When supplies outpace dairy product demand, the industry experiences low milk prices. When demand exceeds milk supplies, high prices are the result. It appears to be a difficult task to find that balance between milk supply and dairy product demand. The pandemic has only added to the difficulty of balancing supply and demand.
Frequently bouncing from record low to record high milk prices can lead to market inefficiencies. All dairy stakeholders should be focused on how to most efficiently move farm-level milk supplies into consumer-ready dairy products. Although dairy producers may enjoy the periods of record high milk prices, if those periods always lead to periods of extremely low milk prices, dairy farmers are likely not better off in the long term.
This volatility in milk prices leads economists to discuss how inelastic demand for dairy products is today. The economist in me also would argue that milk supply is becoming increasing inelastic, and the combination of both supply and demand becoming more inelastic is only increasing the volatility.
However, noneconomists don’t usually think about markets in terms of elasticities. Let’s find another way to describe what is happening.
Demand provides a double bump
I have maintained an economic model of the dairy industry for many years to answer dairy policy questions posed by the U.S. Congress. This economic model is a simplification of the complexities involved in the dairy industry. Yet, it helps gauge the volatility of dairy markets by estimating the price change that comes from additional supplies or growing demand.
The dairy industry produces annually more than 13 billion pounds of cheese. The economic dairy model suggests that adding 100 million pounds of cheese demand leads to a more than 40 cents per hundredweight increase in the annual U.S. All-Milk price.

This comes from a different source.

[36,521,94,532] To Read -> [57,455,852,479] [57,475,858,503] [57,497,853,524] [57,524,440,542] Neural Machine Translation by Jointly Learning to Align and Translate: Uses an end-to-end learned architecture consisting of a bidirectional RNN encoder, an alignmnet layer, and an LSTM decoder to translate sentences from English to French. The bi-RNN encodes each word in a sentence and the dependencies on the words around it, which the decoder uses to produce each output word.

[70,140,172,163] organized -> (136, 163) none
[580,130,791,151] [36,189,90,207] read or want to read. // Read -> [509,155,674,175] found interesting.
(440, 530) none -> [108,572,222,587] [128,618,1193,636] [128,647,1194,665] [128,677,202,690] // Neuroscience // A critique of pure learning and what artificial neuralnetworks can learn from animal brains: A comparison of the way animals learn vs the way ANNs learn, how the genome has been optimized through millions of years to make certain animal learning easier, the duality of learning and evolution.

Stated another way, a less than 1% increase in cheese demand raises the U.S. All-Milk price by more than 2%. And that 100 million pounds of cheese equates to the average consumer elevating cheese use by less than one-third of a pound over the entire year. This small gain in demand gives an additional 40 cents on the U.S. milk price or generates nearly $1 billion more in cash receipts.
Is there a better way?
Unexpected changes in demand, either positive or negative, are amplifying the swings in milk prices today. This adds risk for dairy producers. At times, it provides opportunities to price milk at attractive levels, while at other times it leaves producers unable to cover production costs. If the industry is able to find a better way to handle supply and demand shocks, the reward will be less volatility and a more stable pricing environment.